[Task requirements]:
The task calls for the line containing "espessura de 9" and all later lines, through the end of the entries below, to be set down exactly and without pictures.

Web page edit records
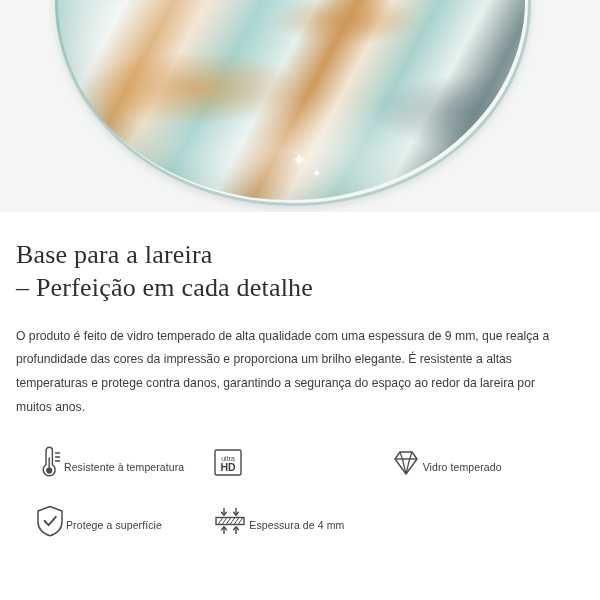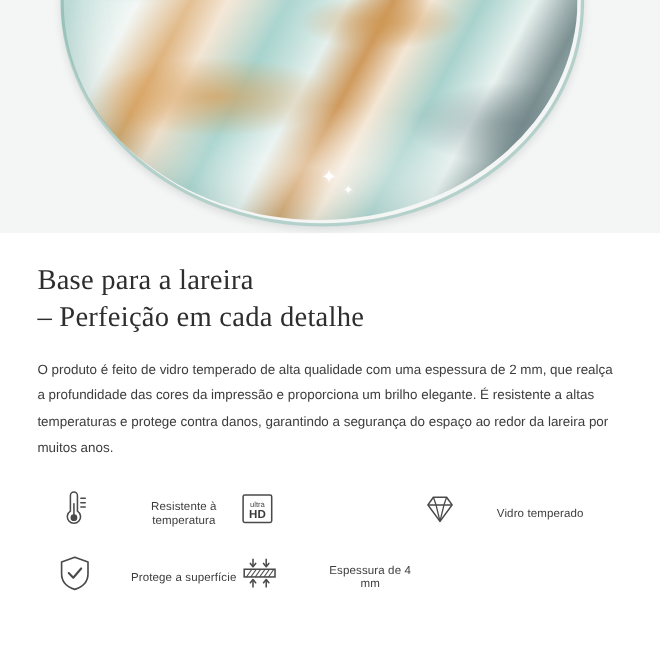--- a/index.html
+++ b/index.html
@@ -101,7 +101,7 @@
 
   
   .content {
-    padding: 0 34px;
+    padding: 0 16px;
     box-sizing: border-box;
   }
   .headline {

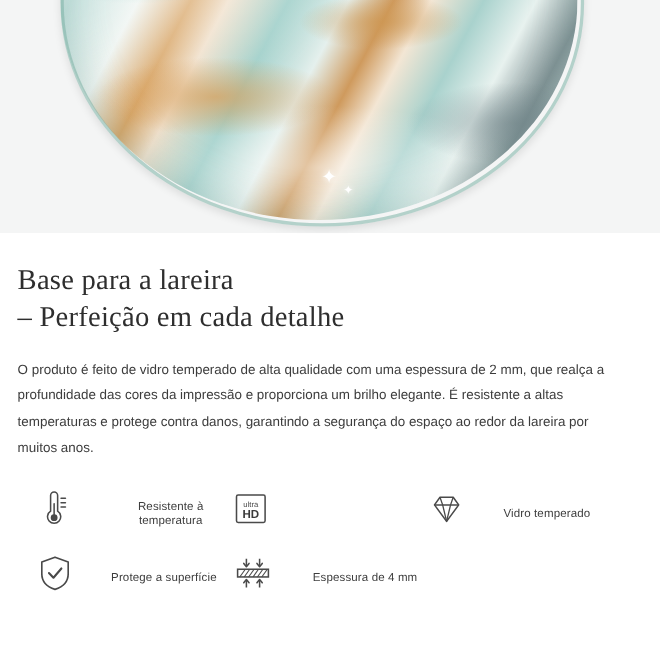--- a/index.html
+++ b/index.html
@@ -174,7 +174,7 @@
       <span class="line2">– Perfeição em cada detalhe</span>
     </h1>
 
-    <p class="paragraph">O produto é feito de vidro temperado de alta qualidade com uma espessura de 2 mm, que realça a profundidade das cores da impressão e proporciona um brilho elegante. É resistente a altas temperaturas e protege contra danos, garantindo a segurança do espaço ao redor da lareira por muitos anos.</p>
+    <p class="paragraph">O produto é feito de vidro temperado de alta qualidade com uma espessura de 9 mm, que realça a profundidade das cores da impressão e proporciona um brilho elegante. É resistente a altas temperaturas e protege contra danos, garantindo a segurança do espaço ao redor da lareira por muitos anos.</p>
 
     <div class="features">
 

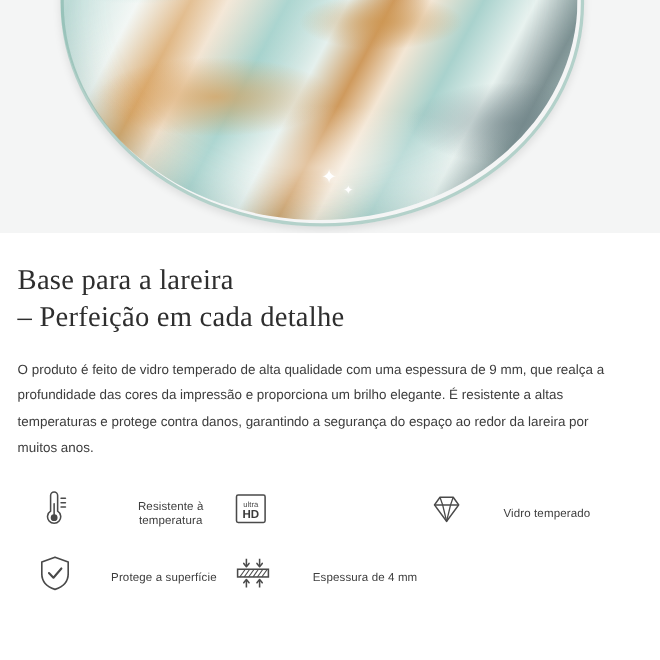--- a/index.html
+++ b/index.html
@@ -149,7 +149,6 @@
     font-size: 10.5px;
     color: #3d3d3d;
     letter-spacing: 0.1px;
-    margin-left: 35px;
   }
   svg { display: block; }
 </style>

[Your response]:
+    <p class="paragraph">O produto é feito de vidro temperado de alta qualidade com uma espessura de 9 mm, que realça a profundidade das cores da impressão e proporciona um brilho elegante. É resistente a altas temperaturas e protege contra danos, garantindo a segurança do espaço ao redor da lareira por muitos anos.</p>
 
     <div class="features">
 

--- a/index.html
+++ b/index.html
@@ -149,7 +149,6 @@
     font-size: 10.5px;
     color: #3d3d3d;
     letter-spacing: 0.1px;
-    margin-left: 35px;
   }
   svg { display: block; }
 </style>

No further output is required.